-- Exercise inputs follows --
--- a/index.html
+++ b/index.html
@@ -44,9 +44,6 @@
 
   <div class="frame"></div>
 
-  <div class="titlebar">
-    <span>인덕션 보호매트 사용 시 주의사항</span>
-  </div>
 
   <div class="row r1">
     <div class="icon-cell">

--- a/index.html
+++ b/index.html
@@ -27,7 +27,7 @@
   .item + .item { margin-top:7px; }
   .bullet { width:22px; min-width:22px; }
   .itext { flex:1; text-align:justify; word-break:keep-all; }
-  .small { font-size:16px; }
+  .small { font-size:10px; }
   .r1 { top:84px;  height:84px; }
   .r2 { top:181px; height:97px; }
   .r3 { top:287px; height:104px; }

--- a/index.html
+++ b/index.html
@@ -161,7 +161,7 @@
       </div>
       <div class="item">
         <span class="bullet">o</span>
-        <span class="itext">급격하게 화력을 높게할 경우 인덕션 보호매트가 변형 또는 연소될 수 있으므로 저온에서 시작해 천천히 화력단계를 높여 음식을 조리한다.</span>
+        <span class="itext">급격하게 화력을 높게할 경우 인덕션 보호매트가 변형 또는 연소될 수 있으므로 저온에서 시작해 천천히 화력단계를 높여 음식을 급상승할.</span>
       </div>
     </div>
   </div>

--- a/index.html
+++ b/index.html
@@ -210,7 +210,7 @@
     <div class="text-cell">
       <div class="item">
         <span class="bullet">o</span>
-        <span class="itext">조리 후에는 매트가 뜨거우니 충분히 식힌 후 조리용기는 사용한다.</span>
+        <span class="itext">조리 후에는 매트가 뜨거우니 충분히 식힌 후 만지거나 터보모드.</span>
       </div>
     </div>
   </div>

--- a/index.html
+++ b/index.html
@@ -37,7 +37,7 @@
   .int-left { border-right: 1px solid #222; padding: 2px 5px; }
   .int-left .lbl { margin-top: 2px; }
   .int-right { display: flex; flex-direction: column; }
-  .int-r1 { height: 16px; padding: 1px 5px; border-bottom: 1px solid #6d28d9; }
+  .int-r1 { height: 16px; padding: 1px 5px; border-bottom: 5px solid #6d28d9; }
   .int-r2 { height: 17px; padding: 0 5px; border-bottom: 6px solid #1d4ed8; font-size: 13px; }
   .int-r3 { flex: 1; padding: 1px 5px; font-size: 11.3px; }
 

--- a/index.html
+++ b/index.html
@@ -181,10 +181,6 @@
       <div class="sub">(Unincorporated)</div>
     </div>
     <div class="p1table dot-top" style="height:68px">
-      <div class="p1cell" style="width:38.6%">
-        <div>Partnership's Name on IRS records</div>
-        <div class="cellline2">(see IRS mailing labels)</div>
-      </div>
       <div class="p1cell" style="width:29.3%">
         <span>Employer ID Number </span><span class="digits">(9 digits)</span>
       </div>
-- Exercise inputs concluded --
*Work order*.
All lines that include the word "size" must be copied from the material above.

*Answer space*.
-  .small { font-size:16px; }
+  .small { font-size:10px; }
   .int-r2 { height: 17px; padding: 0 5px; border-bottom: 6px solid #1d4ed8; font-size: 13px; }
   .int-r3 { flex: 1; padding: 1px 5px; font-size: 11.3px; }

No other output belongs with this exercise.